Oxford University Press's
Academic Insights for the Thinking World

A look at historical multiracial families through the House of Medici

The Medici, rulers of Renaissance Florence, are not the most obvious example of a multiracial family. They’ve always been part of the historical canon of “western civilization,” the world of dead white men. Perhaps we should think again. A tradition dating back to the sixteenth century suggests that Alessandro de’ Medici, an illegitimate child of the Florentine banking family who in 1532 became duke of Florence, was the son of an Afro-European woman. Sometimes called Simunetta, she may have been a slave in the household of his grandmother Alfonsina Orsini de’ Medici. The historical sources are elusive, but by pursuing them we can learn much about the history of race.
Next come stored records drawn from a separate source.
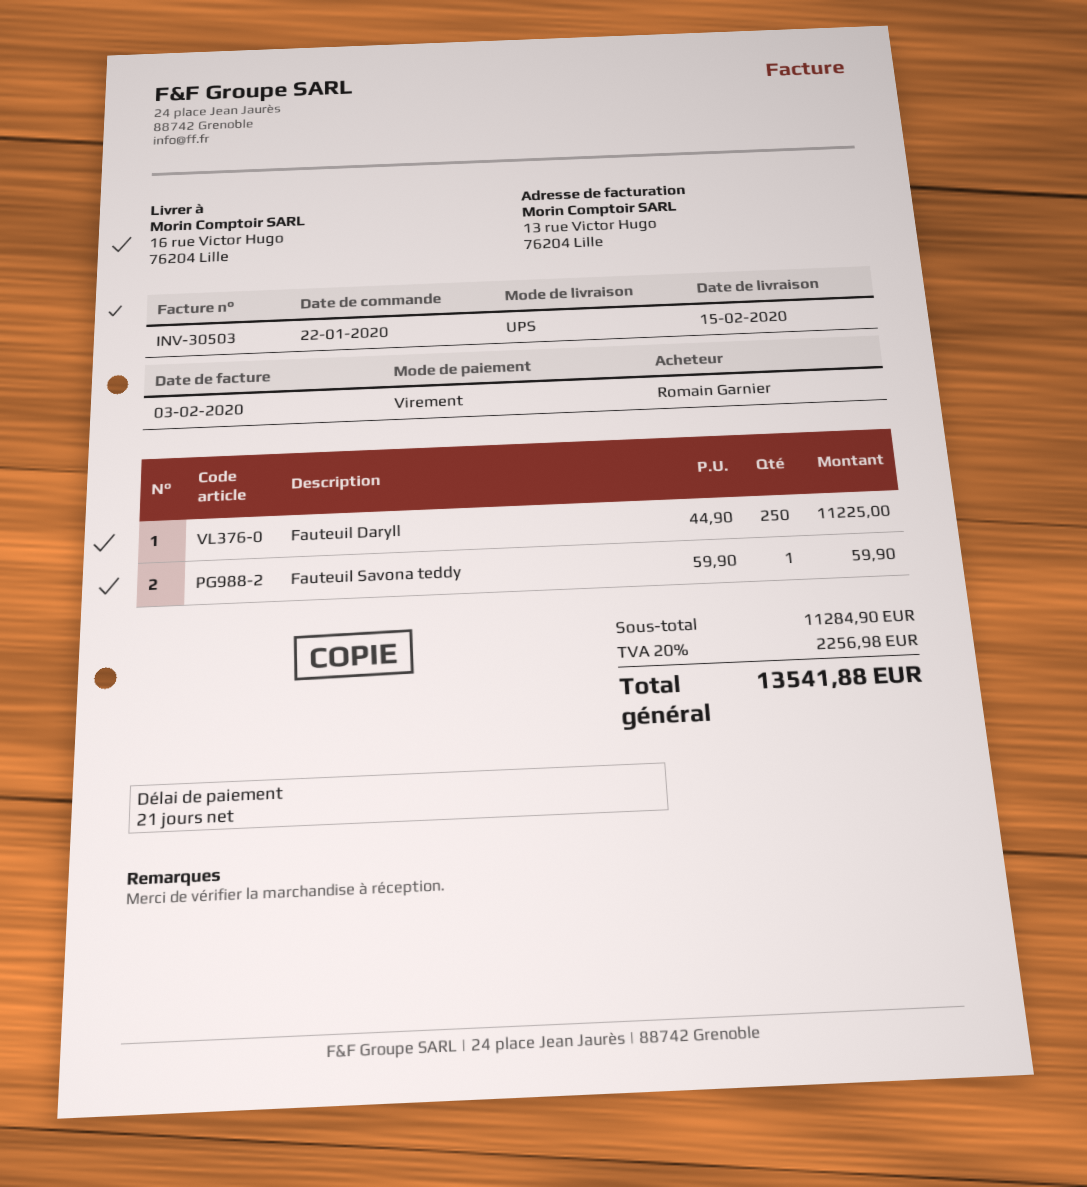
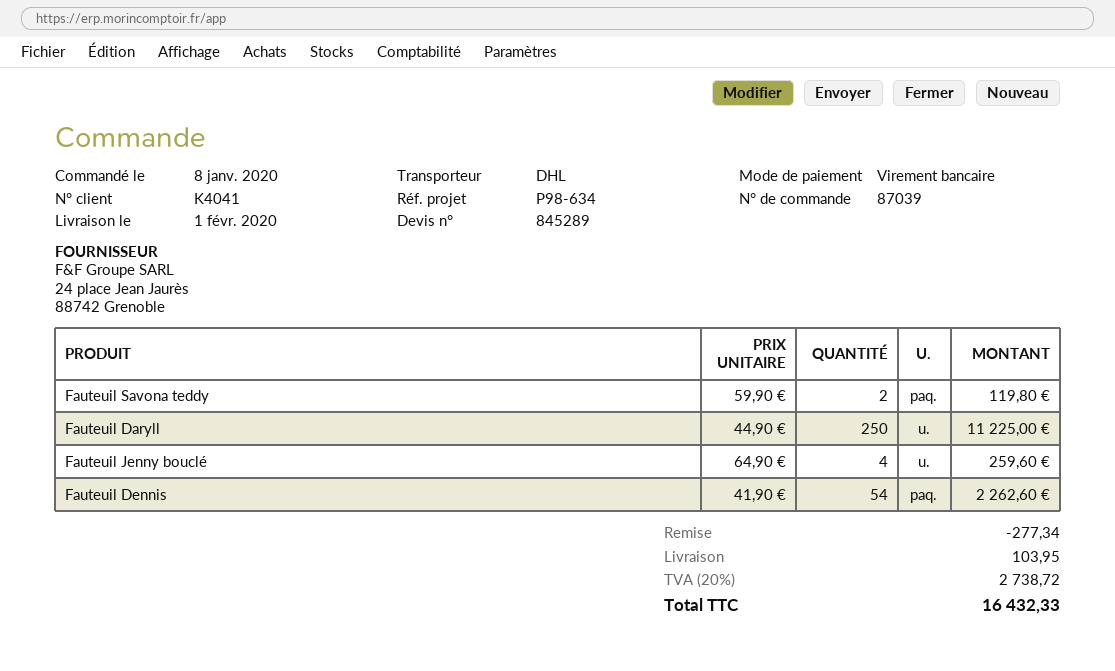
order date: 2020-01-22 -> 2020-01-08
delivery date: 2020-02-15 -> 2020-02-01
shipping method: UPS -> DHL
Fauteuil Savona teddy: 1 x 59.90 = 59.90 -> 2 x 59.90 = 119.80
Fauteuil Jenny bouclé: none -> 4 x 64.90 = 259.60
Fauteuil Dennis: none -> 54 x 41.90 = 2262.60
discount: none -> 277.34
shipping: none -> 103.95
tax: 20% = 2256.98 -> 20% = 2738.72
total: 13541.88 -> 16432.33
It’s easy to get the impression that mixed-race families are a new phenomenon. Pew Research Center reported last year that 6.9% of US adults are multiracial, and that the numbers are growing. In Britain the numbers are also growing, though smaller overall (2%) and one in 10 UK couples is of mixed ethnicity.*

Historical and archaeological research, however, shows that mixed-race families have been around very much longer. For example, there was a significant presence of first-generation migrants from North Africa in Roman Britain. Medieval records explored by the England’s Immigrants 1350-1550 project are largely “colour-blind,”  but there is other evidence for both black Africans and North African “Moors” in medieval England. It would be surprising indeed if none of these people had had children. Elsewhere in Europe, African migration—both voluntary and forced—was significant too. The retinue of Emperor Frederick II, thirteenth-century ruler of Germany and Sicily, included black Africans. Ethiopian Christians travelled to Europe: some became monks at Santo Stefano in Rome. From the fourteenth century, St Maurice was often depicted as black in German art.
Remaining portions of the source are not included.